It has been 10 days since Gov. Chris Sununu lifted his stay-at-home order and allowed most businesses to reopen, albeit with restrictions. At the same time, he also let the previously imposed prohibition of gatherings of 10 or more people lapse.

In place of the previous restrictions, the governor issued an executive order implementing a set of reopening guidelines he’s calling the “Safer at Home” program. Most of those guidelines dictate how businesses are to operate and, where relevant, interact with customers, clients and other patrons.

For individuals, though, there’s nothing mandatory. Instead, Sununu’s emergency order implementing the Safer at Home guidelines says that those under 65 who have no relevant underlying health conditions are “advised” when leaving home to practice social distancing recommended by public health authorities. They are also “advised ... to limit out of home trips” to a variety of essential needs and purposes “as much as possible.” The order sets forth similar guidance for those over 65 or having underlying conditions, except that those more at-risk individuals are “strongly advised” to follow the guidance and also to wear a face mask in public.

In announcing the Safer at Home program and in other public statements, the governor has stressed how important it is for Granite Staters to practice social distancing and other recommended precautions and urged the wearing of face masks when in proximity to others. But his order does not mandate such steps, except to the extent they’re applicable in the workplace, when patronizing businesses operating under reopening limitations or in certain other circumstances. Notably, they are not required for social gatherings of any size.

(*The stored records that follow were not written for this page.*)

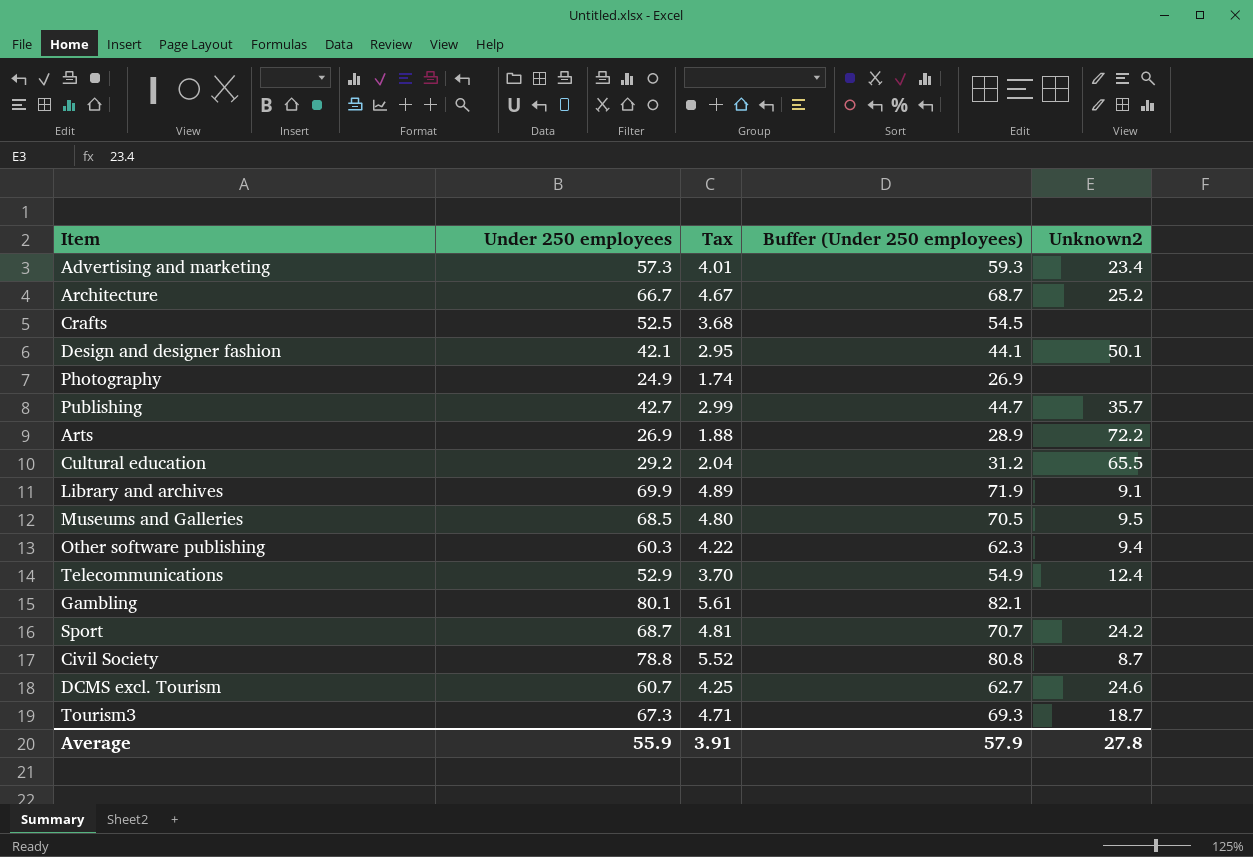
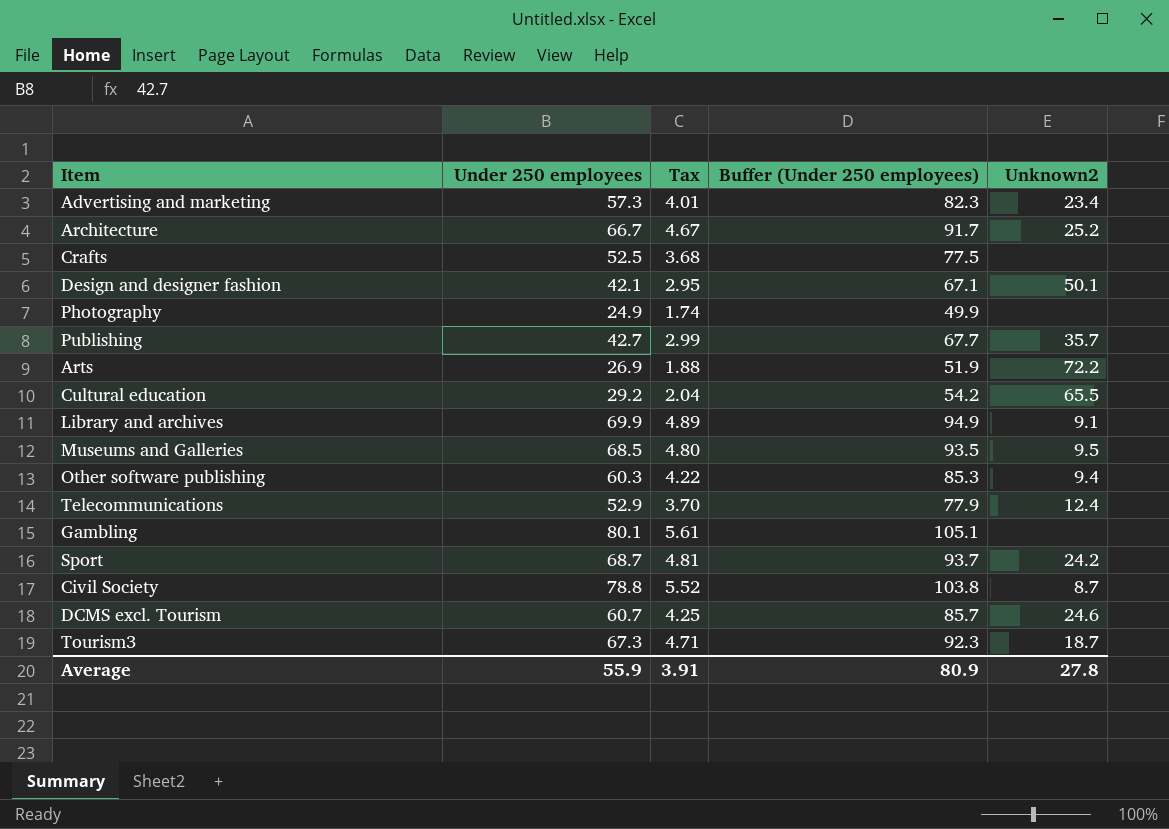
column Buffer (Under 250 employees) | formula: [Under 250 employees] + 2 -> [Under 250 employees] + 25
Average | Buffer (Under 250 employees): 57.9 -> 80.9

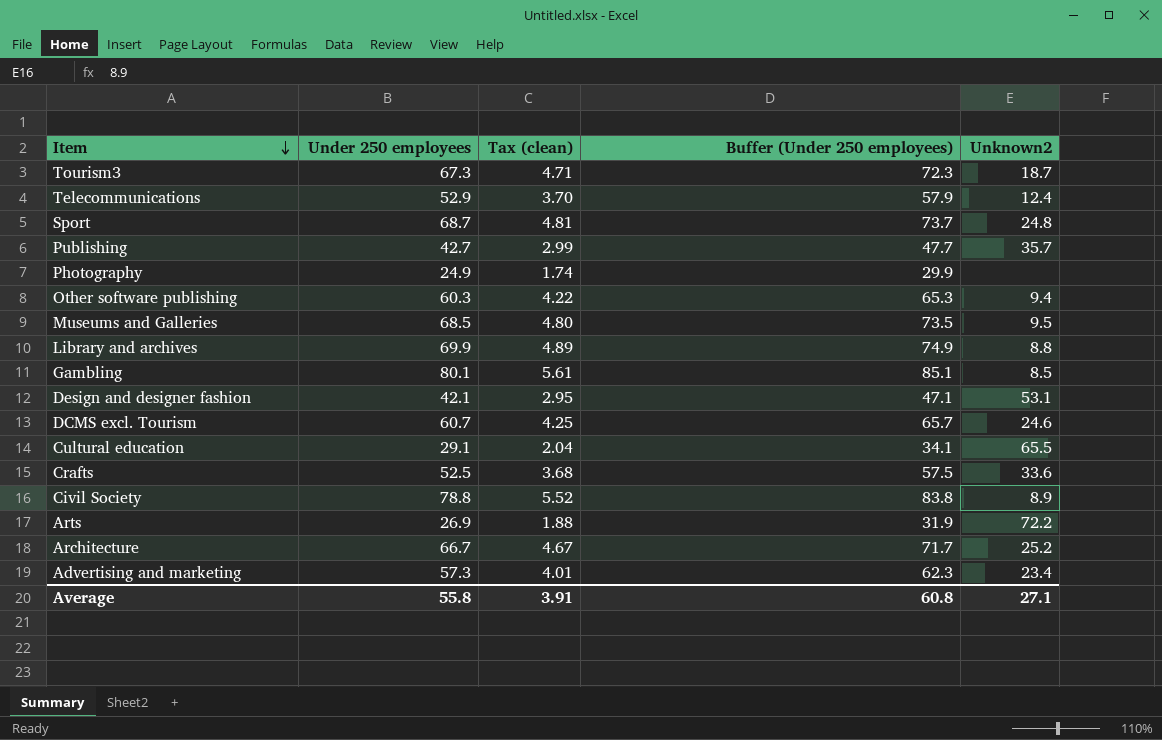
row order: none -> Item descending
column name: Tax -> Tax (clean)
column Buffer (Under 250 employees) | formula: [Under 250 employees] + 25 -> [Under 250 employees] + 5
Sport | Unknown2: 24.2 -> 24.8
Library and archives | Unknown2: 9.1 -> 8.8
Gambling | Unknown2: none -> 8.5
Design and designer fashion | Unknown2: 50.1 -> 53.1
Cultural education | Under 250 employees: 29.2 -> 29.1
Crafts | Unknown2: none -> 33.6
Civil Society | Unknown2: 8.7 -> 8.9
Average | Under 250 employees: 55.9 -> 55.8
Average | Buffer (Under 250 employees): 80.9 -> 60.8
Average | Unknown2: 27.8 -> 27.1

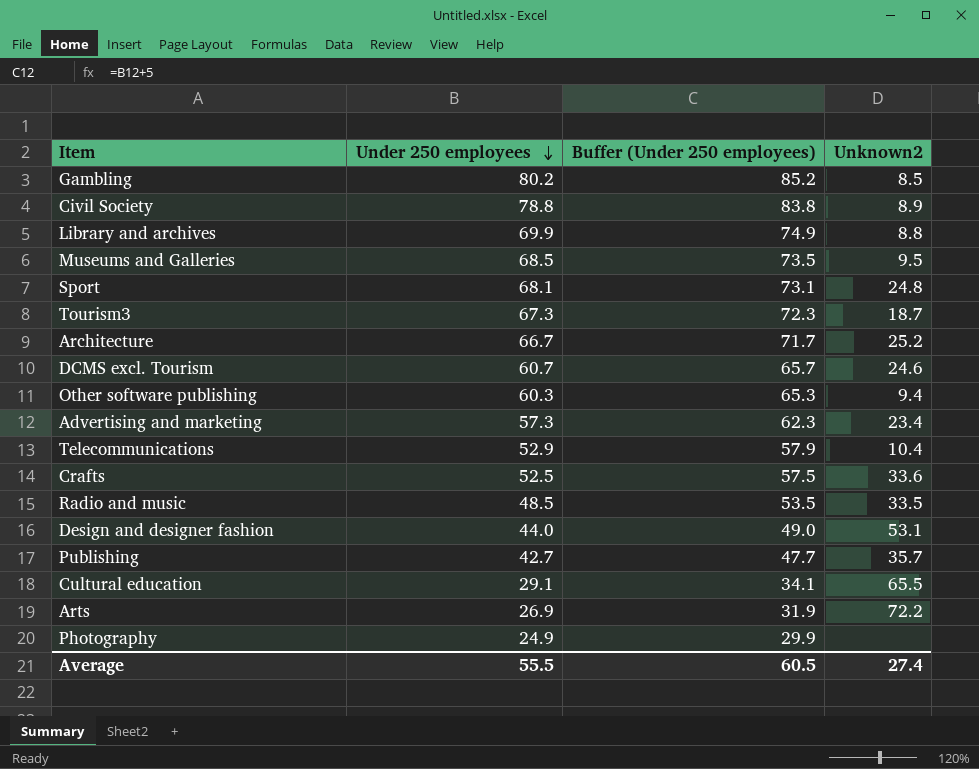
row order: Item descending -> Under 250 employees descending
column Tax (clean) | formula: [Under 250 employees] * 0.07 -> none
Gambling | Under 250 employees: 80.1 -> 80.2
Gambling | Buffer (Under 250 employees): 85.1 -> 85.2
Sport | Under 250 employees: 68.7 -> 68.1
Sport | Buffer (Under 250 employees): 73.7 -> 73.1
Telecommunications | Unknown2: 12.4 -> 10.4
row Radio and music: none -> 48.5 | 53.5 | 33.5
Design and designer fashion | Under 250 employees: 42.1 -> 44.0
Design and designer fashion | Buffer (Under 250 employees): 47.1 -> 49.0
Average | Under 250 employees: 55.8 -> 55.5
Average | Buffer (Under 250 employees): 60.8 -> 60.5
Average | Unknown2: 27.1 -> 27.4

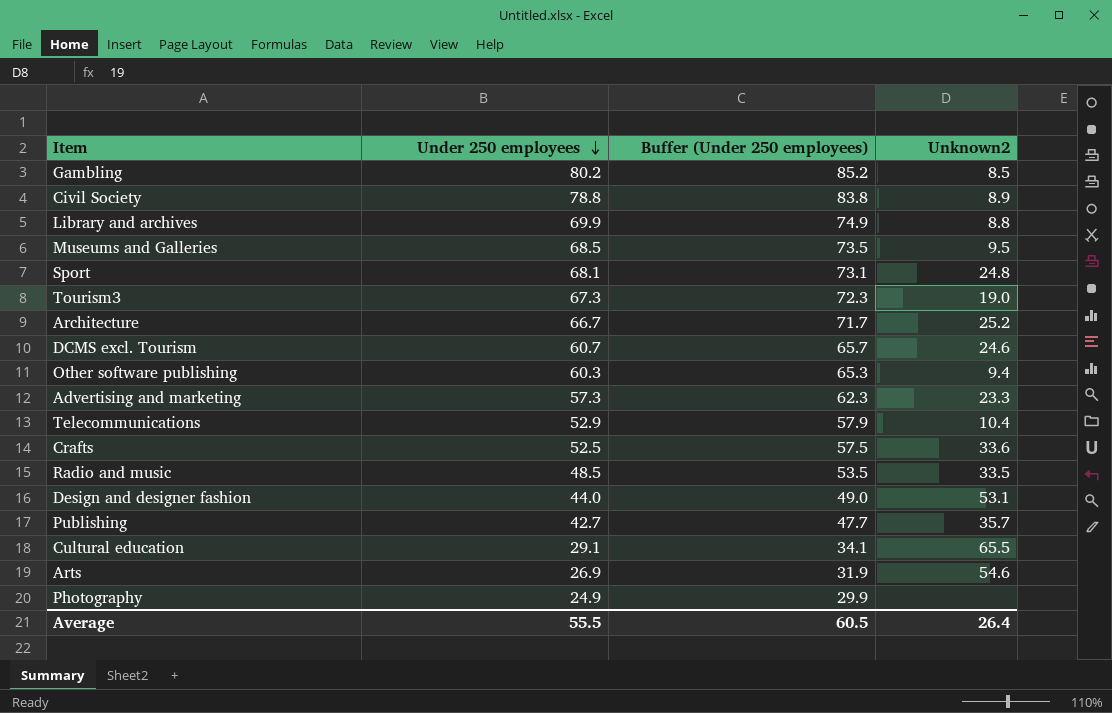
Tourism3 | Unknown2: 18.7 -> 19.0
Advertising and marketing | Unknown2: 23.4 -> 23.3
Arts | Unknown2: 72.2 -> 54.6
Average | Unknown2: 27.4 -> 26.4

The upshot is that the state’s ability to limit the spread of COVID-19 depends mainly on the willingness of all of us to observe recommended precautions — including the wearing of face masks — when interacting with others in everyday (or what used to be everyday) settings. And watching how that’s been unfolding in other parts of the country — particularly in Florida, Texas and Arizona and other states that rushed to reopen and now are experiencing surging infection rates — gives little comfort that will occur.

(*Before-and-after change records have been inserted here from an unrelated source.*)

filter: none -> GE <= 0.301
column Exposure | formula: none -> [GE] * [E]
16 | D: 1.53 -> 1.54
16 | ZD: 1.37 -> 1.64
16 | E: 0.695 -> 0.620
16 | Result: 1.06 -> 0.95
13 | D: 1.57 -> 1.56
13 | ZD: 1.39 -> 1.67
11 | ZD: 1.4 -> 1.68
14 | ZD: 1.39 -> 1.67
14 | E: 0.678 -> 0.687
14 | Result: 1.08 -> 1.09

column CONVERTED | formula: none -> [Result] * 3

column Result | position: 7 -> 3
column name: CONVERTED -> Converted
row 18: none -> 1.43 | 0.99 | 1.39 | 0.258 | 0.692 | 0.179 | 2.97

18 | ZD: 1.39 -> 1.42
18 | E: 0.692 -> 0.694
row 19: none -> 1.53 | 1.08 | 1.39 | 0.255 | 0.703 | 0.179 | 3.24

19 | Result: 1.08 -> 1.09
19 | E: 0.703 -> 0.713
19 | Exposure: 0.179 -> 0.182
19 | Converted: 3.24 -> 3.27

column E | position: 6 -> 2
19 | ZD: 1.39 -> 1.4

A significant contributor has been the conflicting messages coming from authorities. Dr. Anthony S. Fauci and other leading national public health officials gave pointed testimony to Congress this week that the Sunbelt surge was resulting from people — especially younger ones — ignoring social distancing guidelines and not wearing masks, and they urged expanded COVID-19 testing. President Donald Trump and Vice President Mike Pence, however, have been blaming the increasing number of cases on the greater availability of testing, and the president resolutely refuses to wear a mask, at least in public. Little wonder, then, that folks aren’t sure what to believe and whether practicing social distancing and wearing masks are important.

Compared to many other parts of the country, New Hampshire is looking pretty good right now, with declining numbers of COVID-19 cases, easy availability of free testing and adequate supplies of protective and other equipment that reduces the risk of the state’s health system being overwhelmed. Yet complacency is dangerous, and the risk here — as shown by how it’s playing out in the surging states — is that people will too easily equate the end of “stay-at-home” with “return to life as it was before COVID-19.”

The coronavirus lockdown has been hard, and it will be a long road for the state to recover from its economic devastation. It would be horrible if a failure to follow the precautions urged by state and federal public health officials leads to a reversal in the state trends and a return to lockdown.

There are those who have resisted practicing social distancing and, in particular, wearing face masks, as some kind of infringement on their personal liberty, arguing they should be free to risk getting the virus. Those precautions, though, are more to limit the spread of COVID-19 to others than for self-protection. And since those with the virus may not even be aware they have it, the real risk is passing it on unknowingly to those who are more at risk.

Until more effective treatment or a vaccine for the coronavirus become widely available, no one should conclude that the end of stay-at-home restrictions means ignoring all precautions and living life as it was before.